TWO men decided to keep a 3.2m saltwater crocodile in their uncle's front yard after finding it in a popular swimming hole.

*Published On:* 19-Nov-10 07:20 AM
*Source:* By Nick Calacouras via NEWS.com.au

*Go to Original Article*


----------



## waruikazi (Nov 19, 2010)

Hehehehehehe... hehehehehe!


----------



## Kristy_07 (Nov 19, 2010)

It was you, wasn't it, Gordo? :shock::lol:


----------



## ozziepythons (Nov 19, 2010)

Awww territorians get to have all the fun!


----------



## waruikazi (Nov 19, 2010)

Kristy_07 said:


> It was you, wasn't it, Gordo? :shock::lol:



Hahaha your the fourth person to ask me that this morning! Nah it wasn't but you can almost see my house in that picture.

I was a bit upset that the cops didn't call me to help catch it but!


----------



## Kristy_07 (Nov 19, 2010)

waruikazi said:


> Hahaha your the fourth person to ask me that this morning!
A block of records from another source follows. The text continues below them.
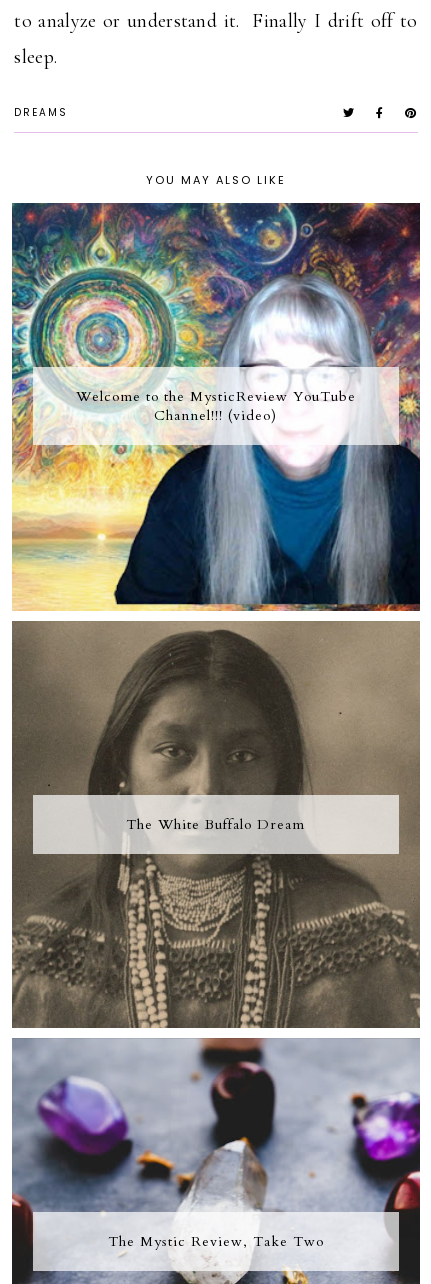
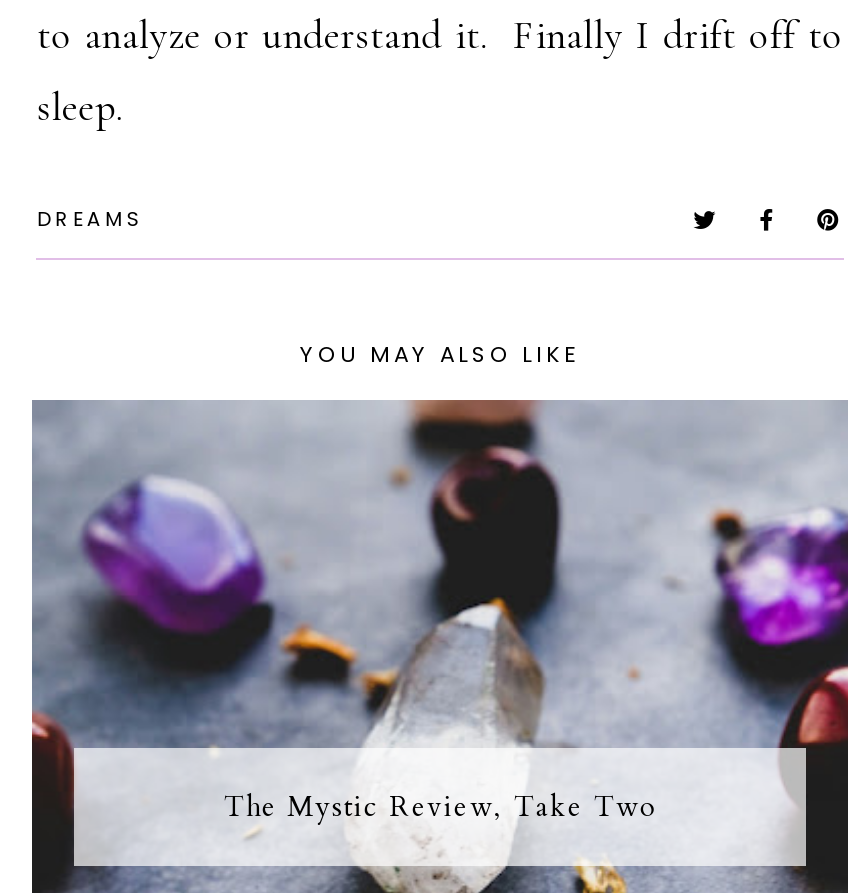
- [image]
- Welcome to the MysticReview YouTube
- Channel!!! (video)

- [image]
- The White Buffalo Dream
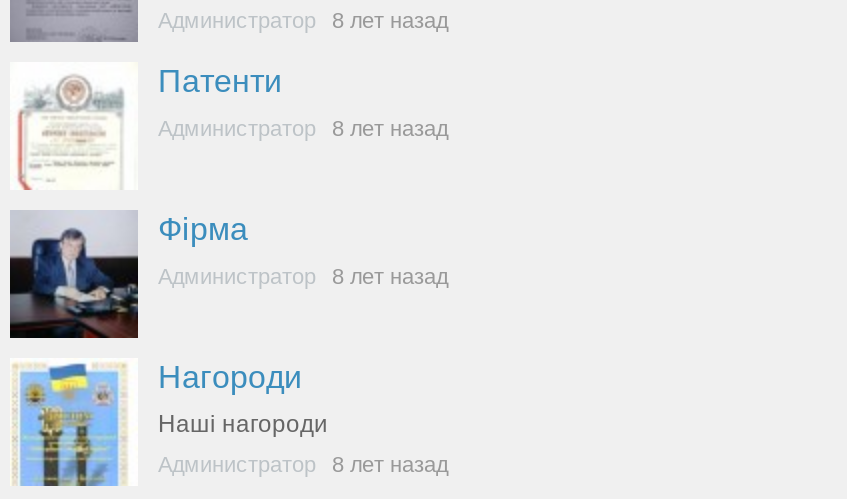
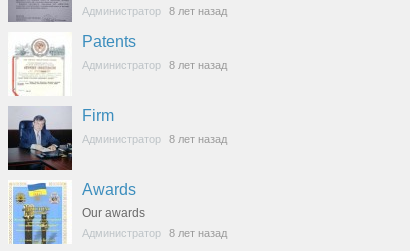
- Патенти
+ Patents

- Фірма
+ Firm

- Нагороди
+ Awards

- Наші нагороди
+ Our awards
Nah it wasn't but you can almost see my house in that picture.
> 
> I was a bit upset that the cops didn't call me to help catch it but!


 
It was the giggling that made you look guilty


----------



## waruikazi (Nov 19, 2010)

Kristy_07 said:


> It was the giggling that made you look guilty


 
Ha yeah i can see how that would make me look guilty.

They turn up a couple times a year in peoples houses. Here's one from earlier in the year.


----------



## redbellybite (Nov 19, 2010)

bahahahahahaaaaaaa Gordo ....there is always a next time


----------



## moosenoose (Nov 19, 2010)

For a Territorian it's the equivalent of having a dog in the backyard anyway isn't it?


----------



## SamNabz (Nov 19, 2010)

Haha what a pair those 2 are hey...at least they didn't harm it so kudos to them...
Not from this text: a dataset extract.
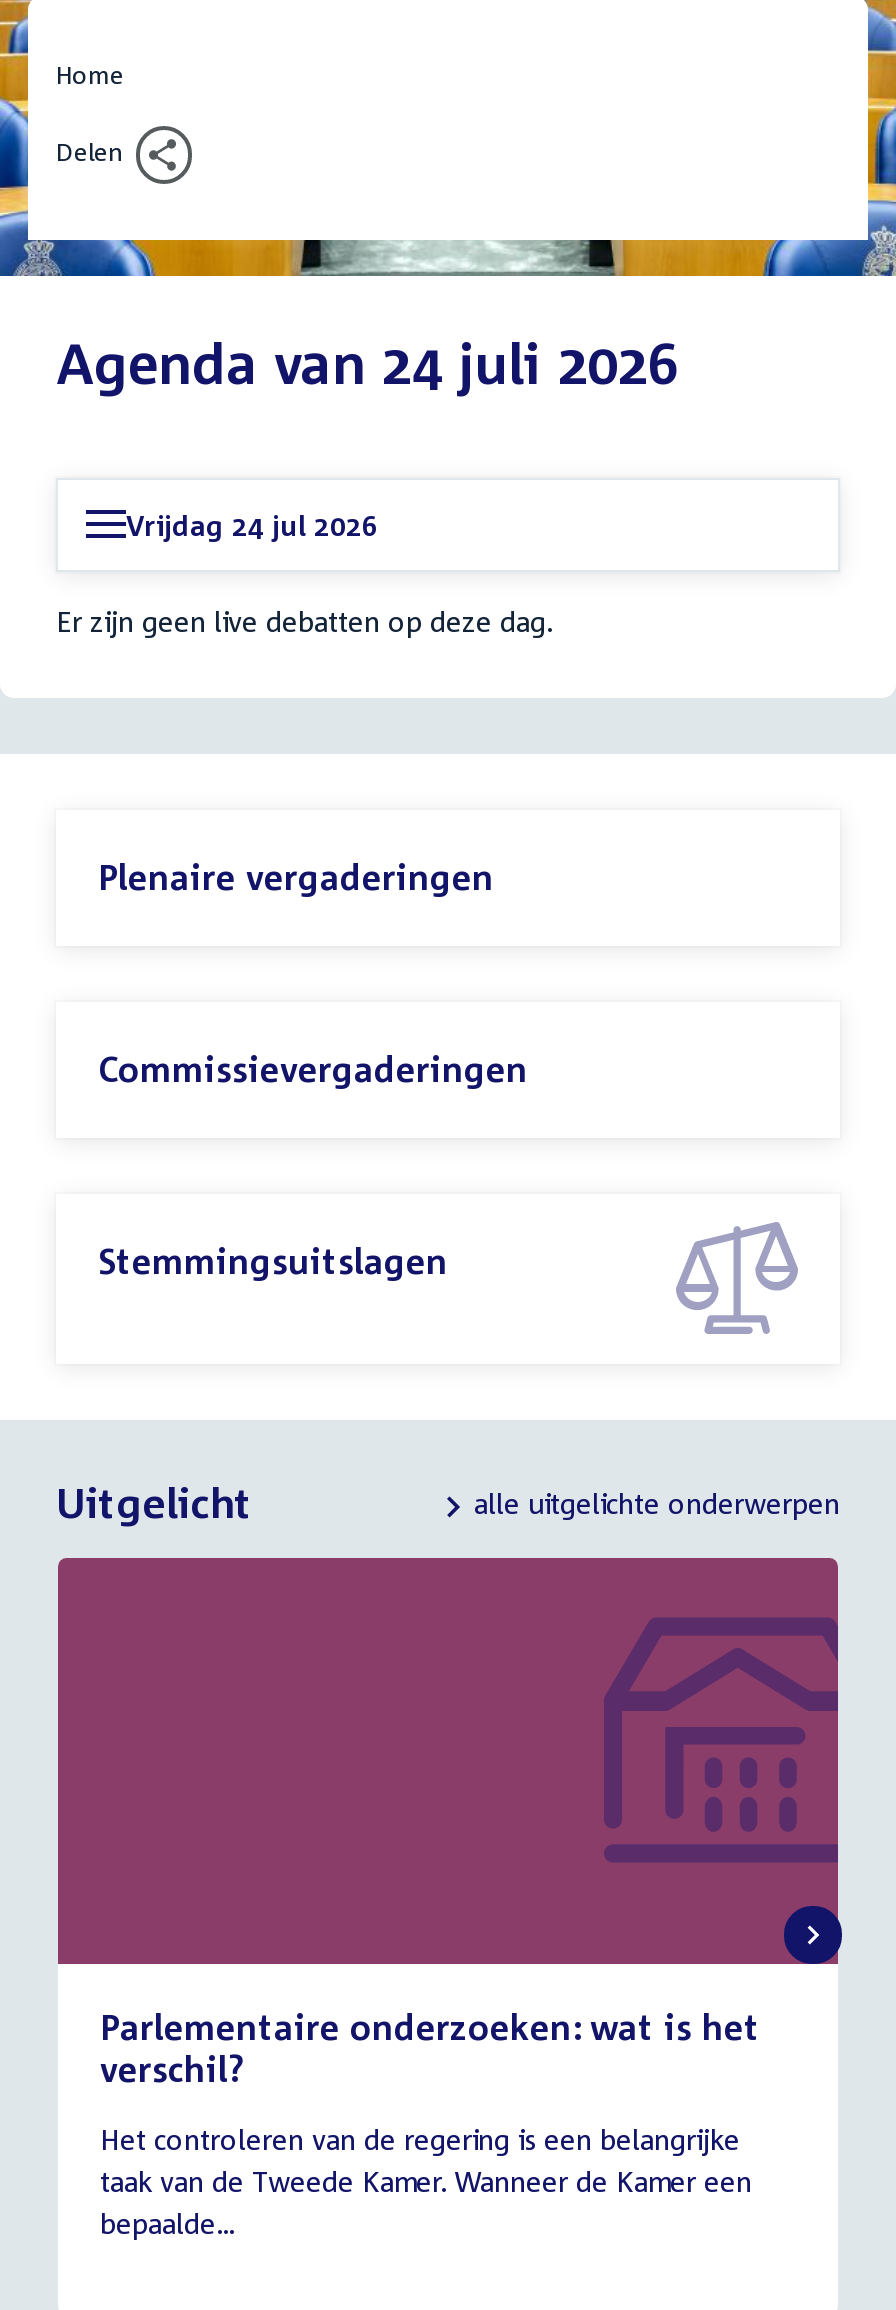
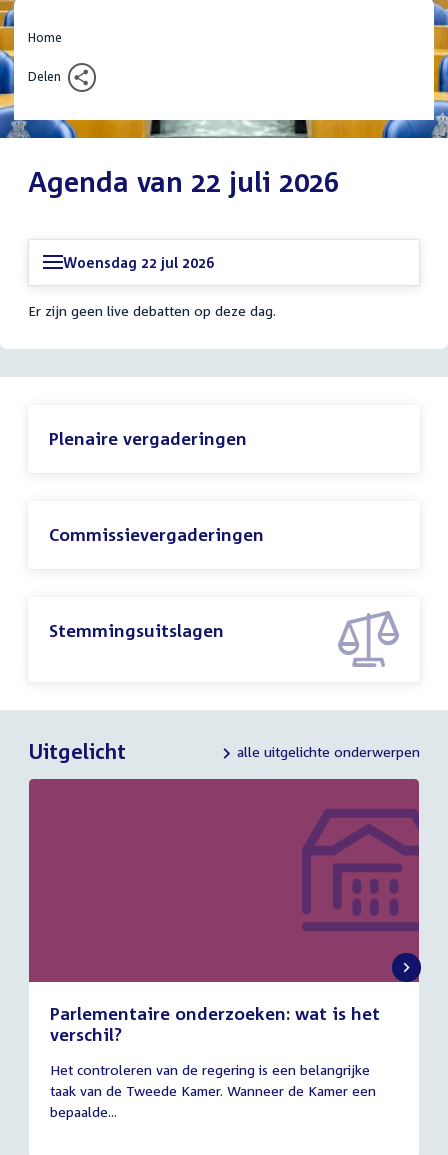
- Agenda van 24 juli 2026
+ Agenda van 22 juli 2026

- Vrijdag 24 jul 2026
+ Woensdag 22 jul 2026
Also read this comment from some reject on the page with the picture:

_What a waste! I believe they are very nice when cut into steaks but need a bit of garlic. Are we going to wait until a croc takes another person or child before we start thinning them out?_
_Posted by: *Jo Blow of Northern Australia* 7:44am today_​


----------



## waruikazi (Nov 19, 2010)

Well they are delicious, if a little smelly. There certaintly is no shortage of them, i don't see it as being any different to snakes in suburban areas, where people and crocs/snakes come into contact somethign has to give. I would rather is was the croc or the snake that gives not me.



SamNabz said:


> Haha what a pair those 2 are hey...at least they didn't harm it so kudos to them...
> 
> Also read this comment from some reject on the page with the picture:
> 
> ...


----------



## ozziepythons (Nov 19, 2010)

waruikazi said:


> Well they are delicious, if a little smelly. There certaintly is no shortage of them, i don't see it as being any different to snakes in suburban areas, where people and crocs/snakes come into contact somethign has to give. I would rather is was the croc or the snake that gives not me.


Your the man Gordo! Wise words as always


----------



## SamNabz (Nov 19, 2010)

waruikazi said:


> Well they are delicious, if a little smelly. There certaintly is no shortage of them, i don't see it as being any different to snakes in suburban areas, where people and crocs/snakes come into contact somethign has to give. I would rather is was the croc or the snake that gives not me.



Was referring to the "thinning them out" part Gordo, that I don't like to hear  other than that I agree with what you said


----------